A comparison of the number of sittings (X axis) and response (0xyw4 percentile improvement) shows that the pulsed Er:YAG and pulsed CO2 achieved the maximum improvement by the second sitting, while the QswNd:YAG required multiple sitting to achieve similar results. A combined modality of Er:YAG with QswNd:YAG achieved optimal results in two sittings. The ultrapulsed pulsed CO2 and Q sw ND:YAG required multiple sittings as we used a dose of 2 J/cm2. (Department records)
Figure 1
A comparison of the number of sittings (X axis) and response (0xyw4 percentile improvement) shows that the pulsed Er:YAG and pulsed CO2 achieved the maximum improvement by the second sitting, while the QswNd:YAG required multiple sitting to achieve similar results. A combined modality of Er:YAG with QswNd:YAG achieved optimal results in two sittings. The ultrapulsed pulsed CO2 and Q sw ND:YAG required multiple sittings as we used a dose of 2 J/cm2. (Department records)

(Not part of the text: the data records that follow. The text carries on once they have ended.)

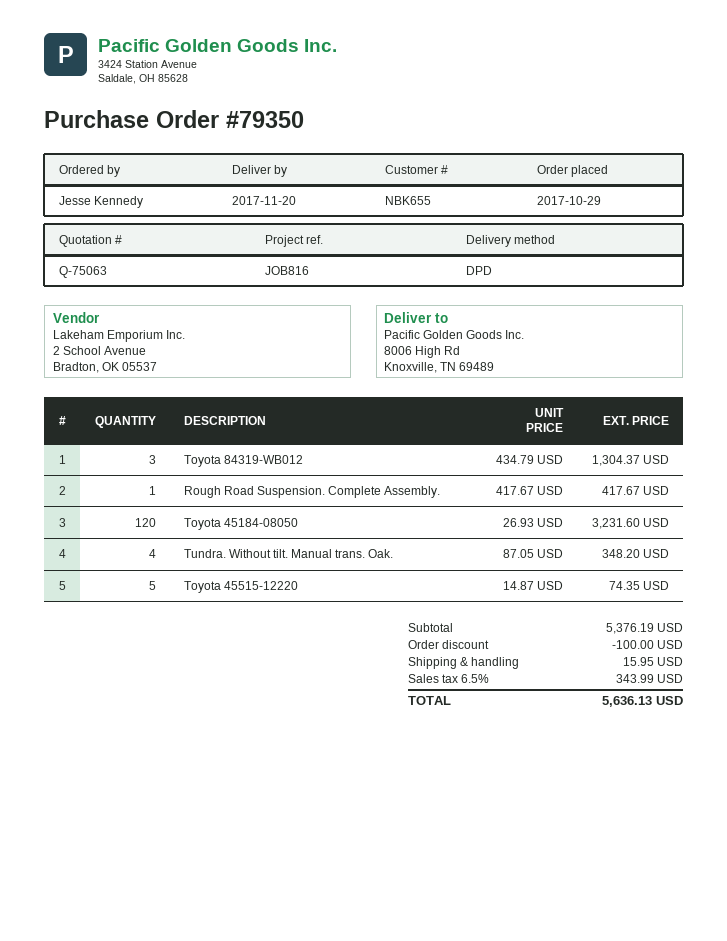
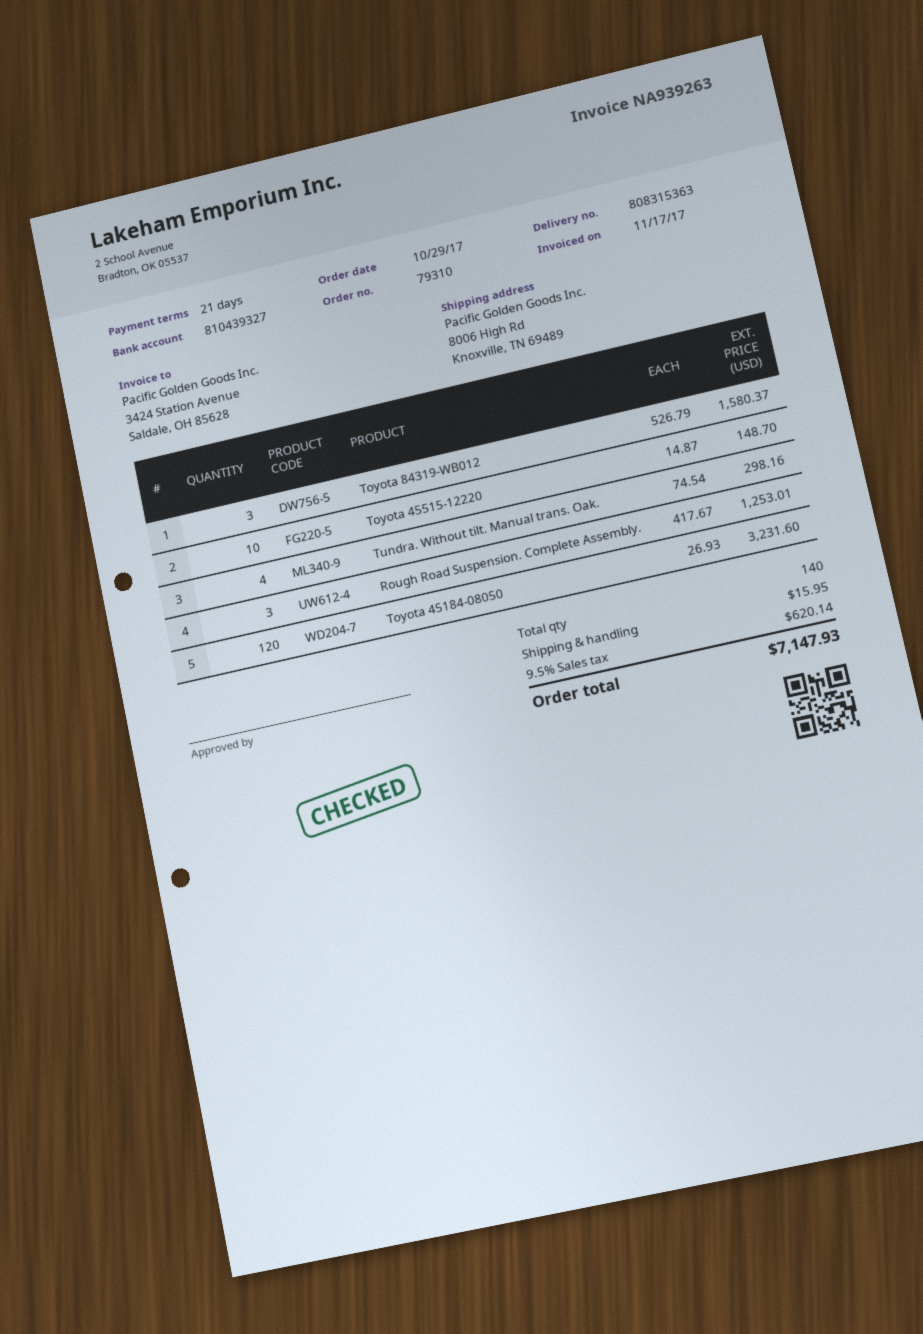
order number: 79350 -> 79310
Toyota 84319-WB012: 3 x 434.79 = 1304.37 -> 3 x 526.79 = 1580.37
Rough Road Suspension. Complete Assembly.: 1 x 417.67 = 417.67 -> 3 x 417.67 = 1253.01
Tundra. Without tilt. Manual trans. Oak.: 4 x 87.05 = 348.20 -> 4 x 74.54 = 298.16
Toyota 45515-12220: 5 x 14.87 = 74.35 -> 10 x 14.87 = 148.70
discount: 100.00 -> none
tax: 6.5% = 343.99 -> 9.5% = 620.14
total: 5636.13 -> 7147.93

There are numerous unanswered and paradoxical issues with the use of lasers for CAMN. Though in pigmented skin, the Qsw Nd: YAG (1064 nm) is ideal as it selectively spares the epidermal pigment and has a deeper penetration; the clearance rates in AMN are thus far from satisfactory.[2] Moreover, even the non pulsed lasers have recurrences and is largely dependent on the period of follow-up.[5] The dilemma of pre laser classification of the AMN, which requires a biopsy, is the more important role of postlaser biopsy. This is important to assess the depth of tissue damage and to identify the remnant nevus cells, which in turn predicts recurrence. Persistence of nevus cells in the deeper layers of the dermis has been observed in all treated nevi, except in junctional nevus. This is explained by the fact that melanin pigment is rarely present in deeper nevus cells and the inability of ruby and Alexandrite lasers target the deep nevus cells. The pathology in AMN varies depending on whether they are lentigo simplex or junctional nevus or dermal compound nevi, thus the depth of the target nevus cell will vary and thus no single laser (red or infrared spectrum) will be able to target all types of AMN. Paradoxically, histological features of melanoma are often present in benign melanocytic nevi that not only requires a expert histopathologist but may also be complicated by tissue changes seen in a postlaser therapy biopsy.[67] Most laser surgeons felt safe while treating melanocytic lesions with hair, which were presumed to be benign (benign hair sign); but, a recent hotly debated report has shown that this is not always true.[8]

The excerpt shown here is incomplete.